== WHAT YOU ARE ASKED TO DO ==
Would you please return the lines of the entries below starting at the line that has "[175,890,193,899] wiil ->" and ending at the line that has "[744,543,770,551] does ->", both included, exactly as they are?

== DATA FOR ANALYSIS ==
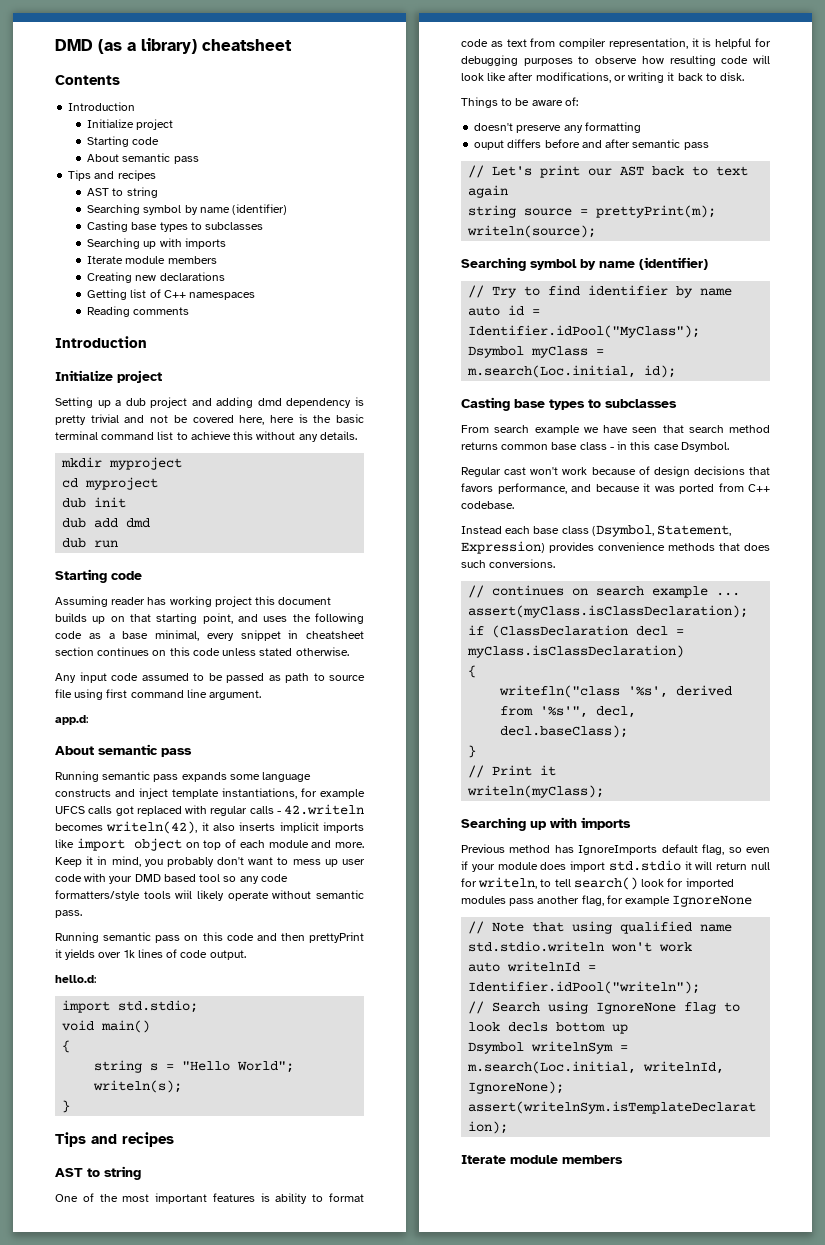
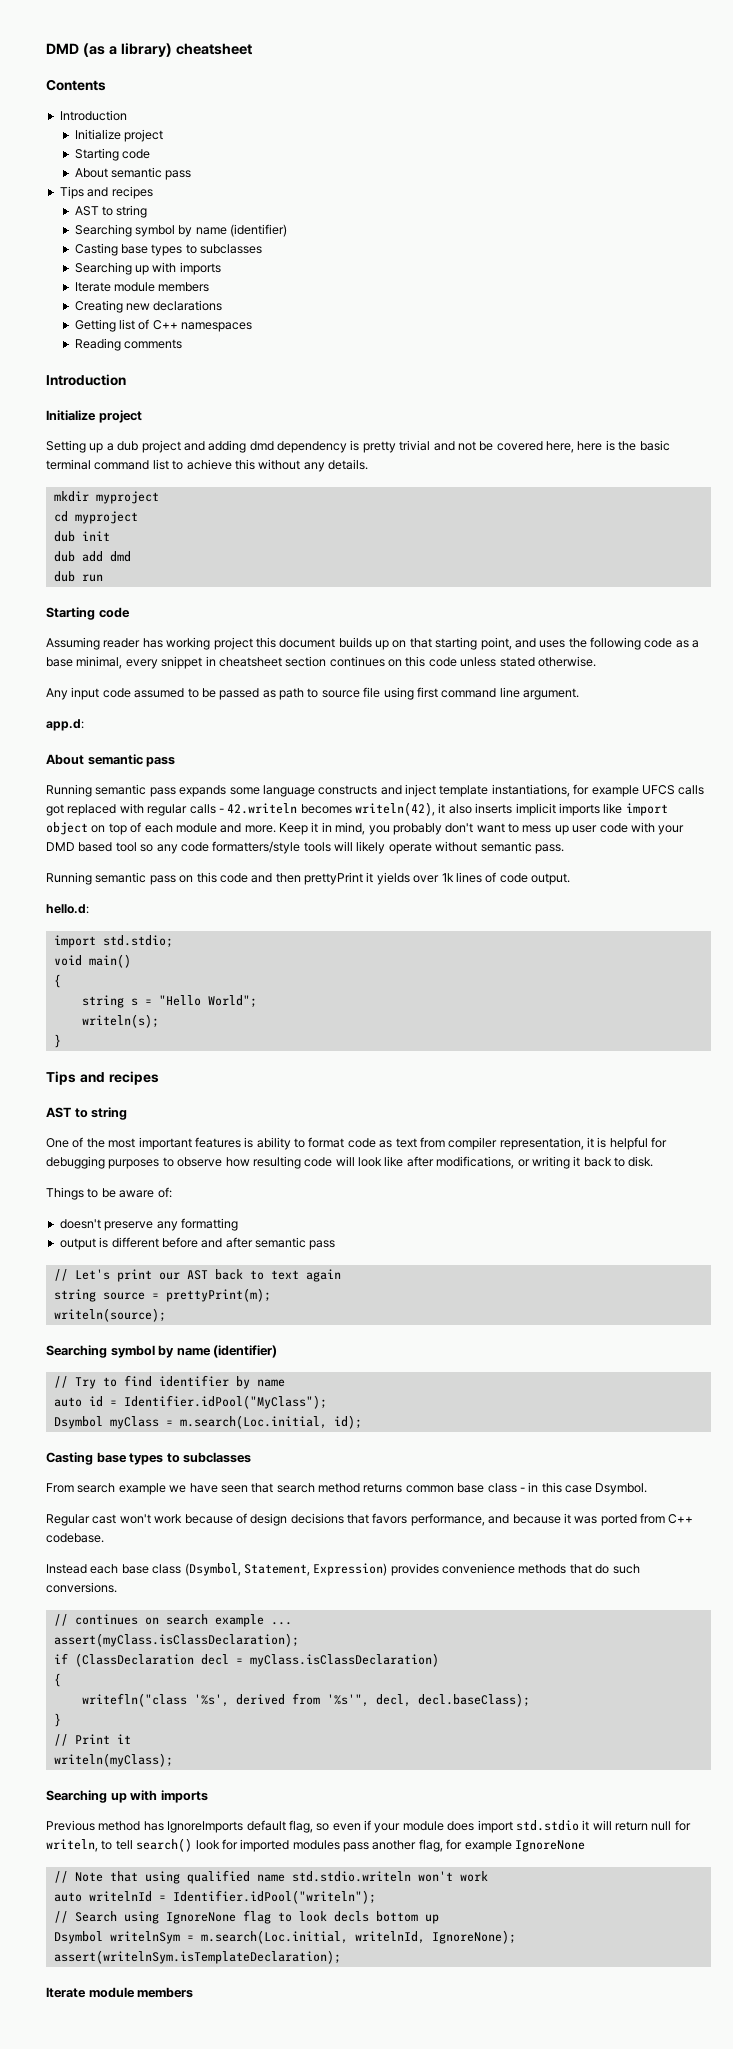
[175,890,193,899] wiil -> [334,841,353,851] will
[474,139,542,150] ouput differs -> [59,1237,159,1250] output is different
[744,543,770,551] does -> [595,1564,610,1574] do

--

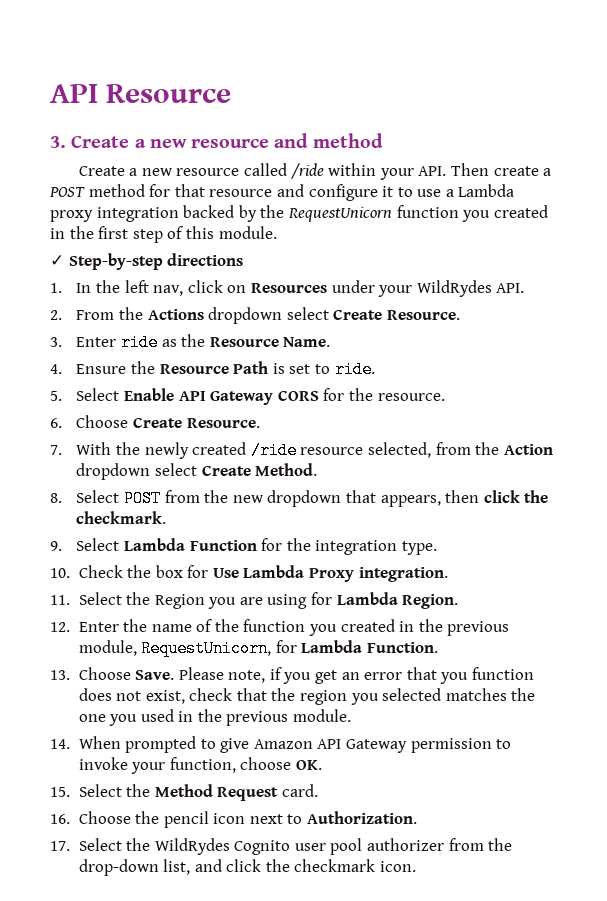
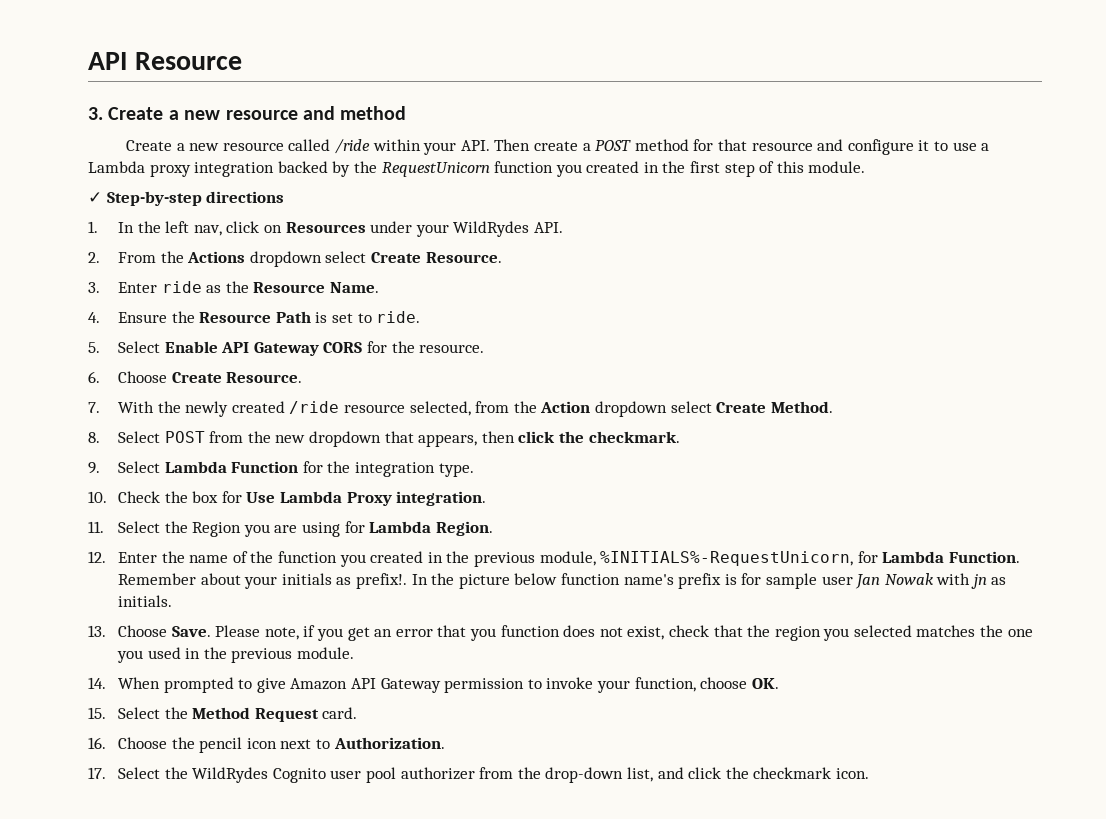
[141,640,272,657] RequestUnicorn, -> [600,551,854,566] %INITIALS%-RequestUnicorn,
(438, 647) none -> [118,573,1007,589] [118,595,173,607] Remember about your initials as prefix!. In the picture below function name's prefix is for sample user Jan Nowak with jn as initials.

== TASK ANSWER ==
[175,890,193,899] wiil -> [334,841,353,851] will
[474,139,542,150] ouput differs -> [59,1237,159,1250] output is different
[744,543,770,551] does -> [595,1564,610,1574] do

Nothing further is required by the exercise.